I hope this changes how we build AI agents going forward for the better. Looking forward to discussion! I'll be in the comments.

amthewiz•6h ago
It has puzzled me why someone hasn't already done this yet, given LLMs are so good at language now.

Probably the short answer is that is it hard to get this to actually work. There were many open questions that one has to tackle simultaneously -

- What is the right balance between relying on LLMs to do the right thing vs the runtime around LLMs? For example, I went back and forth a few times getting LLMs to manage stack as you call one playbook from another one. Finally decided that it is most reliable to let the runtime take care of that.

- Context engineering - What to put in the prompt, in what order, how to represent state, how to handle artifacts, how to make sure that we use LLM cache optimally as context grows, how to "unwind" context as playbook calls return, how to compact specific types of information, how to make sure important context isn't lost, etc

- LLMs today have vastly different capabilities than 2 years ago. I have had to rewrite the whole stack from scratch 4 times to adjust. Wasn't fun, but had to be done.

- Language(s): How to represent the pseudocode so that it is both fluid natural language and a capable programming language? How to transform it so that it can be executed reliably through LLMs? How to NOT lose the flexibility and fluidity in the process (e.g. easy to convert to a graph like LangGraph, but then you are stuck with control flow), how to create a semantic compiler for that transition, what primitives to use for the compiled language that I call Playbooks Assembly Language [1].

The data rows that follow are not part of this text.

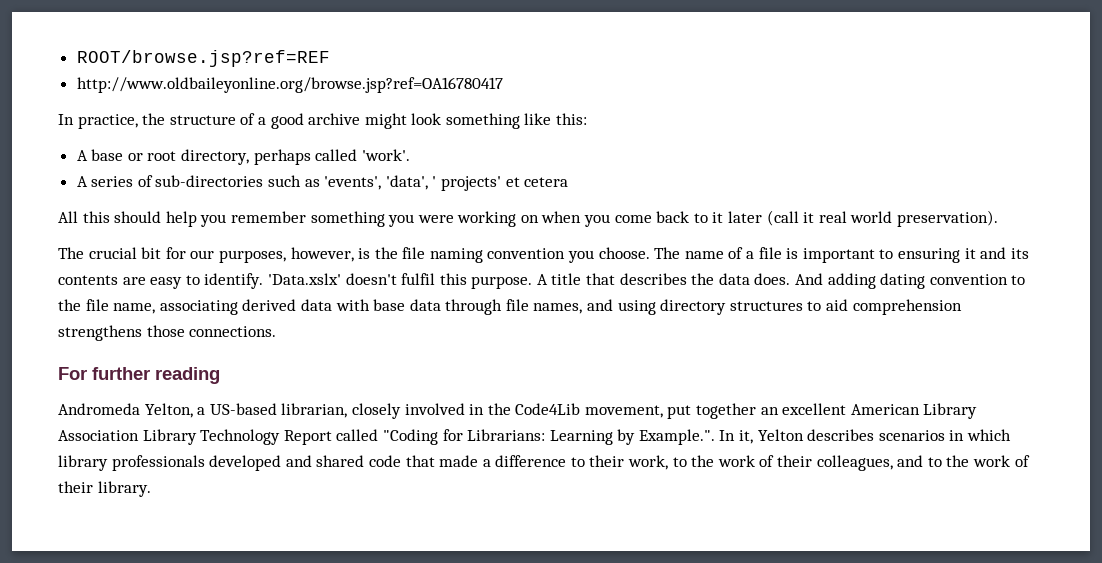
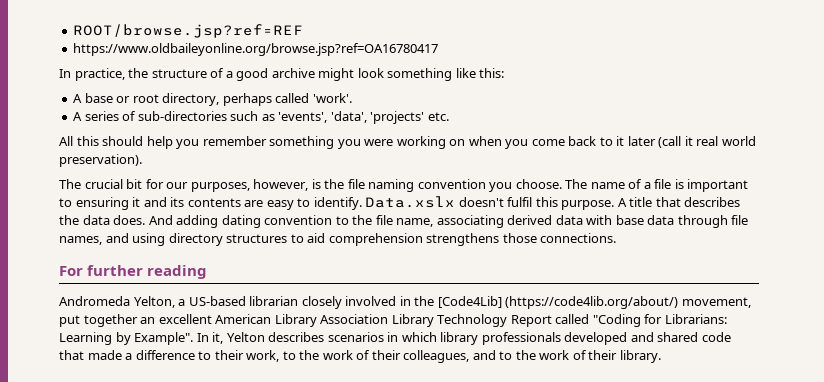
[76,77,503,93] http://www.oldbaileyonline.org/browse.jsp?ref=OA16780417 -> [73,43,439,56] https://www.oldbaileyonline.org/browse.jsp?ref=OA16780417
[432,176,569,191] ' projects' et cetera -> [370,111,449,124] 'projects' etc.
[267,273,341,285] 'Data.xslx' -> [365,196,456,208] Data.xslx
[281,403,348,418] librarian, -> [249,296,299,306] librarian
[515,403,581,415] Code4Lib -> [437,296,679,309] [Code4Lib] (https://code4lib.org/about/)
[638,429,715,445] Example.". -> [134,332,194,345] Example".

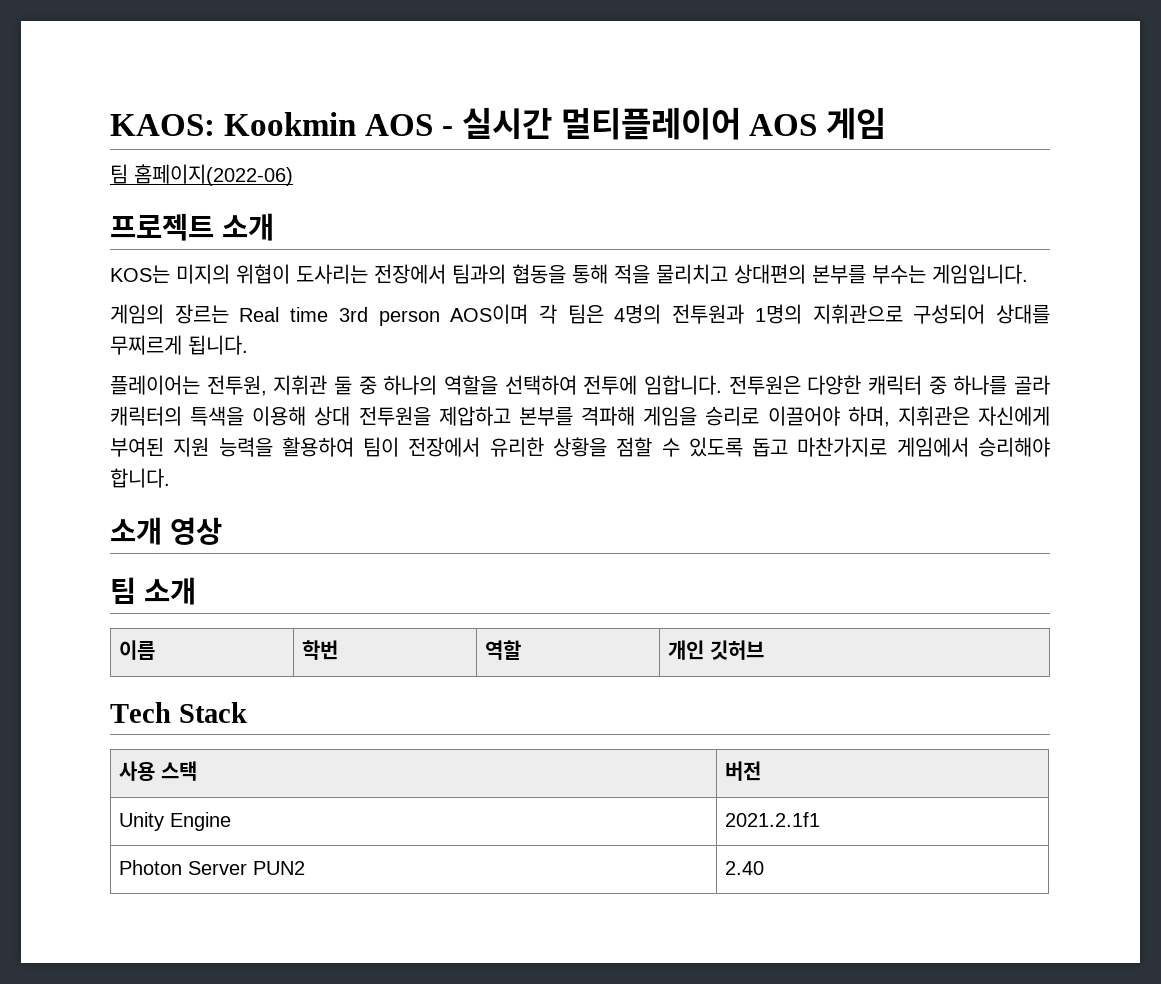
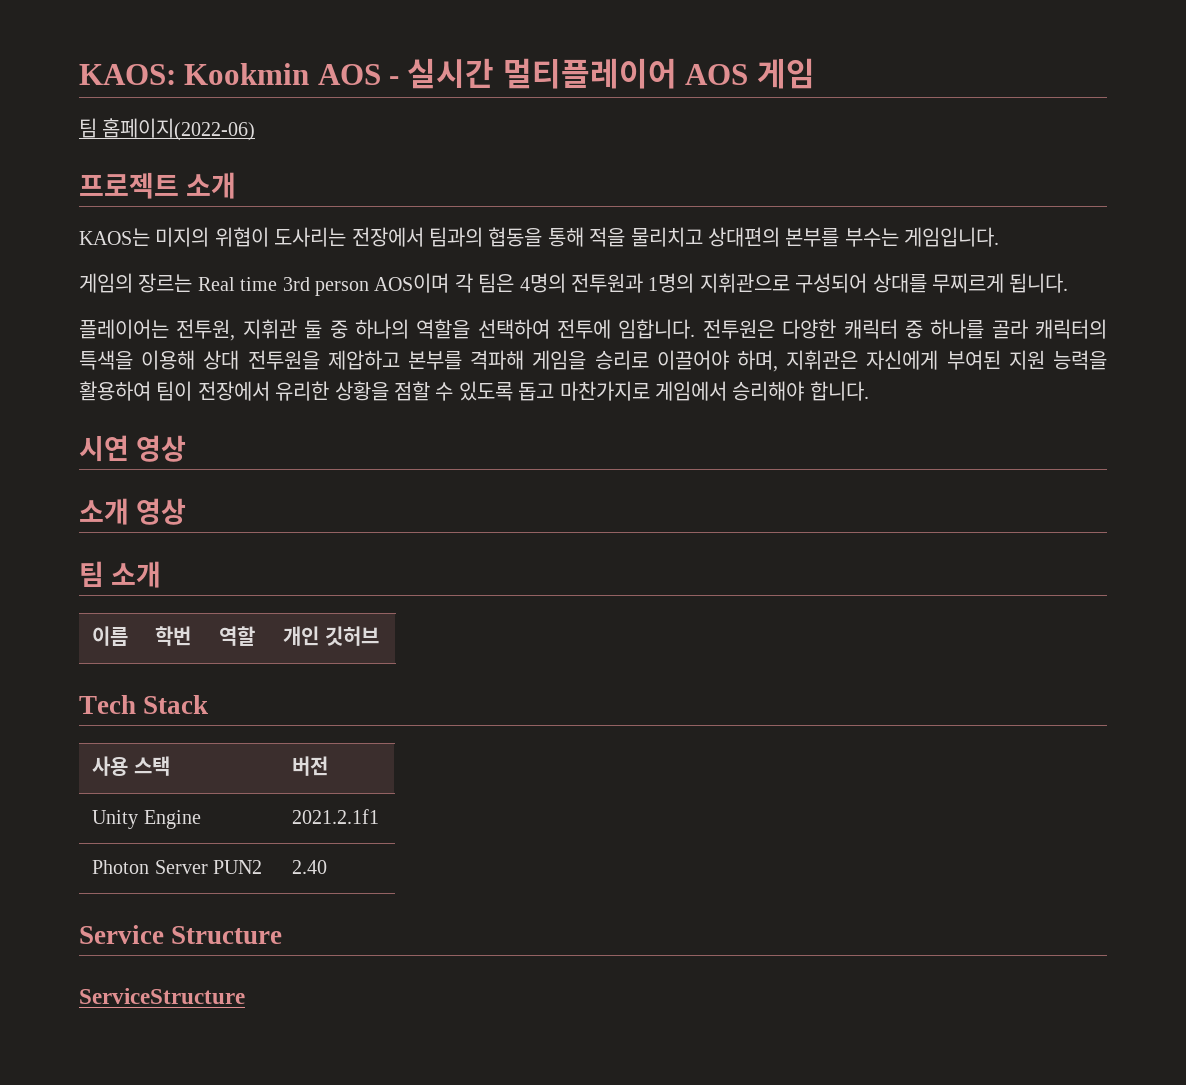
[110,265,170,283] KOS는 -> [79,228,150,246] KAOS는
(170, 478) none -> [79,435,187,462] // 시연 영상
(764, 868) none -> [79,925,283,944] [79,988,245,1004] // Service Structure // ServiceStructure

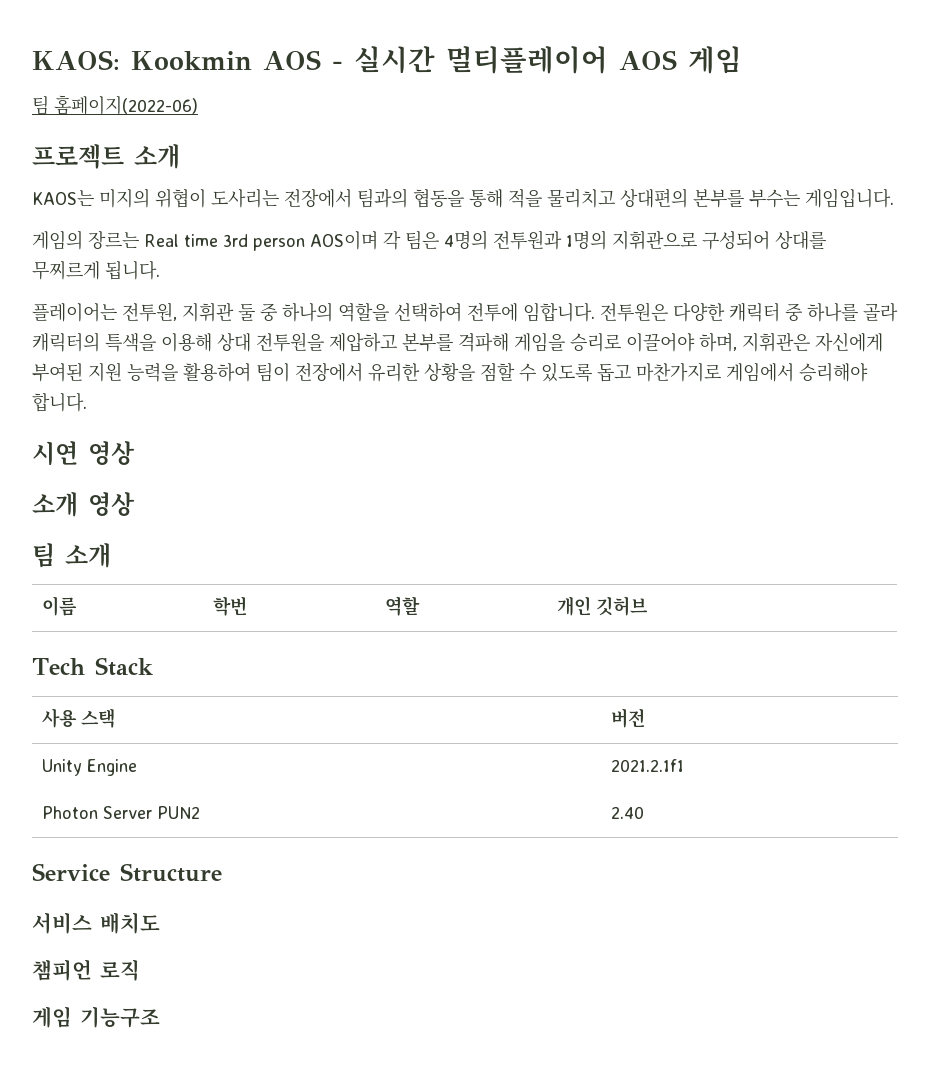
[79,988,245,1004] ServiceStructure -> [32,912,160,934] [32,959,140,981] [32,1006,160,1028] 서비스 배치도 // 챔피언 로직 // 게임 기능구조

- Agents and multi-agent system considerations - How to represent agents, how they should communicate. Agents are classes and they expose public playbooks that other agents can call). Agents can send natural language messages to each other and engage in conversations. Agents can call multi-party meetings. How can the behavior across all these interaction patterns be defined so it remains intuitive. For example, lifetime of a meeting is tied to "meeting: true" playbooks so the agent simply returns from the playbook to exit a meeting and meeting lifecycle is tied to the host returning from its meeting playbook.

- Which LLMs to support? Go for "Bring your own LLM" or restrict the set? Which LLM? LLM selection impacts how all the internal prompts are implemented so prompt building had to occur simultaneously with LLM selection.

It felt like playing an N-dimensional game of chess!